My parents were on the right side of the war between the Reds and the Whites, of course—which is to say, the winning side. They embraced the changes in our country, from the ideological to the typographical, purging the aristocracy and the last remnants of Old Slavonic spelling from our lives in one fell blow. I remember when the signs and posters in the city quietly rid themselves of the
tvyordi znak
, a silly little mark that looked like a
ъ
and did—well, it didn't do much, but the new regime understood that words and symbols meant something. That changing the language was the same as changing the fabric of reality and the shape of the human mind. It was an exciting time. Occasionally people burned their old typewriters in enormous civil bonfires. Occasionally, too, the Party called for more serious sacrifices.

There's a reason, you see, that I didn't stay on in the country of my birth and apprentice as something useful and hardy: a machinist, say, or a land surveyor. A reason that I am, instead, a young woman huddled in a small cabin by the seashore, scratching out stories in the terrible quiet. My parents died a few years into the new and glorious union of our country. First my father, then my mother, and all official memory of our family as
a unit. At fifteen I was taken to an orphanage—a bleakness that I've worked hard to scrub from my mind, without success—and then at sixteen was smuggled into the U.S. on a hush-hush transport ship along with a hundred other children, all of us plucked from our uncomfortable beds and promised a better life, which we needed very much.

What do I remember of the orphanage? The shock of being there. The cross-stitched portraits of Party members framed and hung along the walls, with eyes that watched you move around. It was considered beneficial for us to work on those cross-stitches together in the common room no matter how badly we sewed, and even once I landed on the transport ship I felt pricks in my inept fingers and thumbs from where my needle had pierced the skin. In the orphanage we were told how lucky we were to be raised not by parents but by the motherland herself, and our caretakers frequently used this excuse to smack us into place when we strayed. Rulers sharp on the back of the hand, backs of hands across the cheek, all in an effort to vouchsafe not only our own futures but also those of the Party and the
bratstvo,
the brotherhood of all mankind. I remember being hungry. I remember a great many dark walkways, blank and featureless faces. And then I remember being carried out in someone's arms, and told I was going to sail for America.

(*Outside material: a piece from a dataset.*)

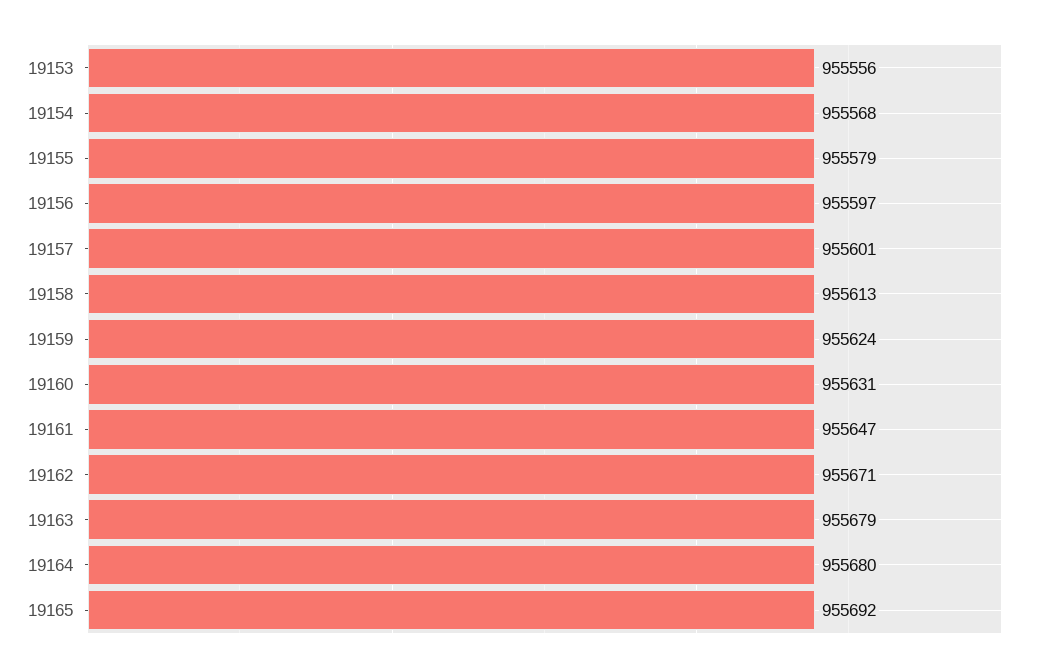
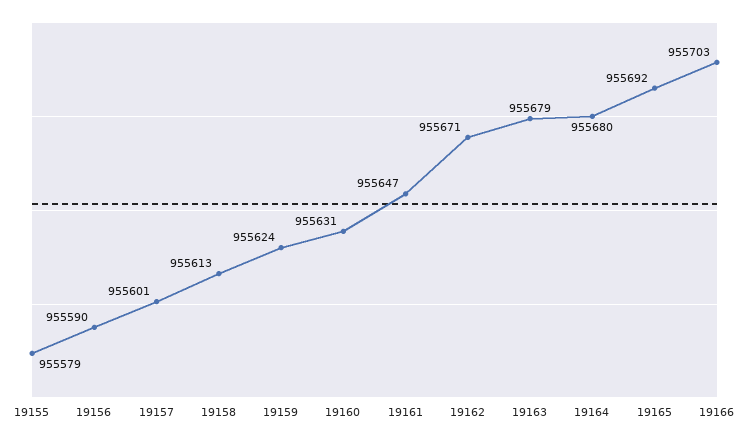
19153: 955556 -> none
19154: 955568 -> none
19156: 955597 -> 955590
19166: none -> 955703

A beautiful voice offered me amber fields and purple mountains. Majesty. I had studied English in school, but still I assumed there was some misunderstanding, because who would bother giving anything like that to me? A new home. A new life. I didn't know then that the mountains and fields were just lines in a song, which the man hurrying me towards the boat was probably singing to keep himself warm: it was a bitter evening. But I decided to put my faith in this new place, just in case. I figured it had to be better than fighting to remain where I'd been.

5.

We didn't have an easy time getting there, though. During our voyage to America, waves of flu swept through the ship and bad weather dogged
us. The girl who shared my bunk turned green within a day of setting sail, and took to moaning and shivering beneath our quilt, asking for death. Little Marlenochka. I spent hours trying to find a spot of healthy pink on her skin to report to her in the hopes of earning a smile, sometimes searching from her hairline to the soles of her feet with no success. The attention didn't soothe her much, even as I scratched her gently with my fingernails and traced her ear with my thumb. She heaved up what seemed like gallons of saltwater, though of course that can't be right, since I never saw her eat more than a few bites of dry cracker, or drink more than a sip of bouillon tea. I can't imagine what became of her after we landed. She was so briny, so continually moist. And not alone in that. The bunkrooms belowdecks stank of vomit, and those of us who could still walk would stroll the deck for hours in search of a clean breath of air. But it was slippery up there, and we were weak; many children disappeared without a whisper. I didn't get sick until halfway through the trip, but I remember trembling against the rail of the ship, staring into the ocean and seeing, to my utter shock, the dinner-plate eye of a whale rise up just a few feet away, clear though untouchable. Was it, I wondered, a hallucination? Certainly it seemed unreal. The eye was wet with tears and seawater, full of sympathy I'd never earned or even dreamed of. The giant grey body moved beside us silently, ruffling the water like it was rearranging a blanket. I began to cry, and then to pray to this giant creature—badly, I'm sure, having never prayed before. The waves were colorless, and I reached towards them. Then the whale sank out of view.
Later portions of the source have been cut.